Trade Forex Trading

RSI Classic Bullish Divergence and Classic Bearish Divergence Trade Setups

Forex classic divergence pattern is used by traders as a possible sign for a trend reversal. Classic divergence setup is used when looking for an area where forex price could reverse and begin going in the opposite market direction. For this reason forex classic divergence is used as a low risk entry method and also as an accurate way of exit out of a trade.

  • Classic divergence is a low risk method to sell near the top or buy near the bottom of a market trend, this makes the risk on your trades are very small relative to the potential reward.

  • Classic divergence is used to predict the optimum point at which to exit a trade

There are 2 types of RSI Classic divergence setups:

  1. Classic Bullish Divergence Setup
  2. Classic Bearish Divergence Setup

Classic Forex Bullish Divergence

Classic forex bullish divergence occurs when price is making lower lows (LL), but the oscillator indicator is making higher lows ( HL ).

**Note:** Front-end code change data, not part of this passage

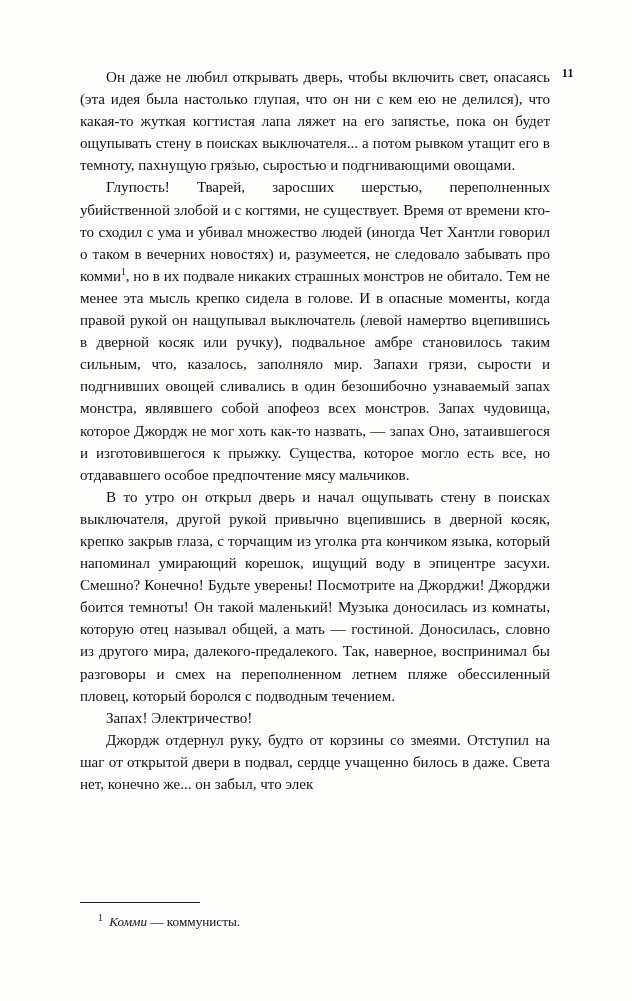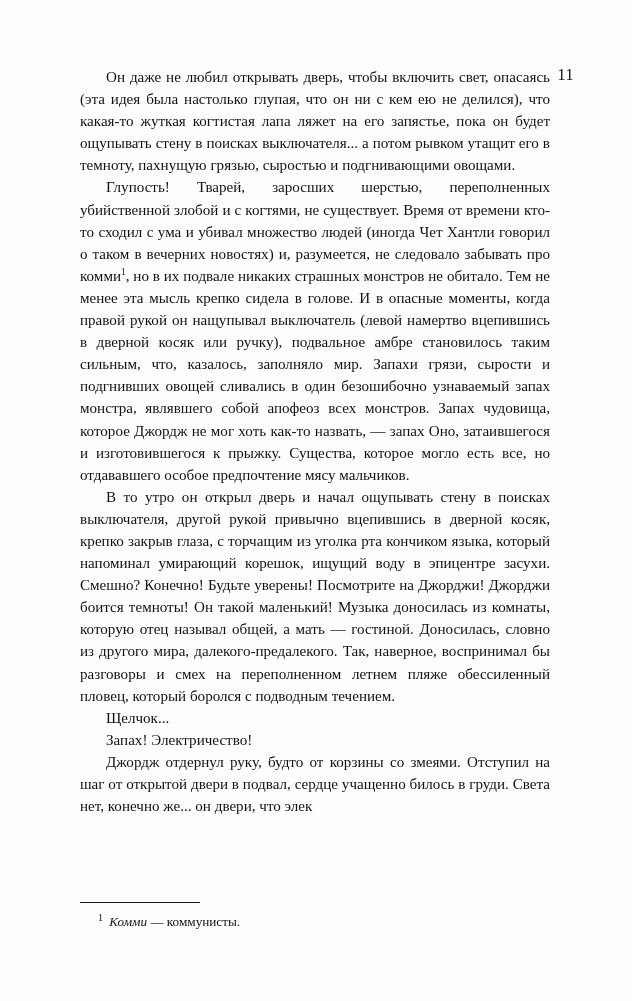--- a/index.html
+++ b/index.html
@@ -18,22 +18,22 @@
     position: relative;
     width: 632px;
     height: 1001px;
     background: #fdfdfc;
   }
   .page-number {
     position: absolute;
     right: 58px;
     top: 66px;
     font-family: "Liberation Serif", serif;
-    font-weight: normal;
-    font-size: 16px;
+    font-weight: bold;
+    font-size: 12px;
     letter-spacing: 0.5px;
     color: #0d0d0d;
   }
   .text-block {
     position: absolute;
     left: 80px;
     top: 66px;
     width: 470px;
     font-size: 15.1px;
     line-height: 22.1px;
@@ -82,23 +82,22 @@
 <body>
 
 <div class="page">
 
   <div class="page-number">11</div>
 
   <div class="text-block">
     <p>Он даже не любил открывать дверь, чтобы вклю­чить свет, опасаясь (эта идея была настолько глупая, что он ни с кем ею не делился), что какая-то жуткая когтистая лапа ляжет на его запястье, пока он будет ощупывать стену в поисках выключателя... а потом рывком утащит его в темно­ту, пахнущую грязью, сыростью и подгнивающими овощами.</p>
     <p><span>Глупость! Тварей, заросших шерстью, переполненных убийственной злобой и с когтями, не существует. Время от времени кто-то сходил с ума и убивал множество людей (иног­да Чет Хантли говорил о таком в вечерних новостях) и, разу­меется, не следовало забывать про комми<sup class="fn-ref">1</sup>, но в их подвале никаких страшных монстров не обитало. Тем не менее эта мысль крепко сидела в голове. И в опасные моменты, когда правой рукой он нащупывал выключатель (левой намертво вцепившись в дверной косяк или ручку), подвальное амбре становилось таким сильным, что, казалось, заполняло мир. Запахи грязи, сырости и подгнивших овощей сливались в один безошибочно узнаваемый запах монстра, являвшего собой апофеоз всех монстров. Запах чудовища, которое Джордж не мог хоть как-то назвать, — запах Оно, затаившегося и изгото­вившегося к прыжку. Существа, которое могло есть все, но отдававшего особое предпочтение мясу мальчиков.</span></p>
     <p>В то утро он открыл дверь и начал ощупывать стену в по­исках выключателя, другой рукой привычно вцепившись в дверной косяк, крепко закрыв глаза, с торчащим из уголка рта кончиком языка, который напоминал умирающий коре­шок, ищущий воду в эпицентре засухи. Смешно? Конечно! Будьте уверены! Посмотрите на Джорджи! Джорджи боится темноты! Он такой маленький! Музыка доносилась из ком­наты, которую отец называл общей, а мать — гостиной. До­носилась, словно из другого мира, далекого-предалекого. Так, наверное, воспринимал бы разговоры и смех на перепол­ненном летнем пляже обессиленный пловец, который борол­ся с подводным течением.</p>
-    <p>Щелчок...</p>
     <p>Запах! Электричество!</p>
-    <p>Джордж отдернул руку, будто от корзины со змеями. От­ступил на шаг от открытой двери в подвал, сердце учащенно билось в груди. Света нет, конечно же... он двери, что элек­</p>
+    <p>Джордж отдернул руку, будто от корзины со змеями. От­ступил на шаг от открытой двери в подвал, сердце учащенно билось в даже. Света нет, конечно же... он забыл, что элек­</p>
   </div>
 
   <div class="footnote-area">
     <div class="footnote-rule"></div>
     <div class="footnote">
       <span class="fn-marker">1</span>
       <span class="fn-term">Комми</span>
       <span> — коммунисты.</span>
     </div>
   </div>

Classic Forex Bullish Divergence - RSI Classic Bullish Divergence and RSI Classic Bearish Divergence

Classic Forex Bullish Divergence - RSI Strategies

Classic bullish forex divergence warns of a possible change in the market trend from down to up. This is because even though the price went lower the volume of sellers who pushed the price lower was less as illustrated by the RSI indicator. This indicates underlying weakness of the downward forex trend.

Classic Forex bearish divergence

Classic forex bearish divergence occurs when price is making a higher high (HH), but the oscillator indicator is lower high ( LH ).

Classic Bearish Divergence Trading with RSI Indicator - Classic Bullish Divergence vs Bearish Divergence RSI Trading

Classic Bearish Divergence Trading with RSI Indicator Strategies

Classic forex bearish divergence warns of a possible change in the trend from up to down. This is because even though the price went higher the volume of buyers that pushed the price higher was less as illustrated by the RSI indicator. This indicates underlying weakness of the upward trend.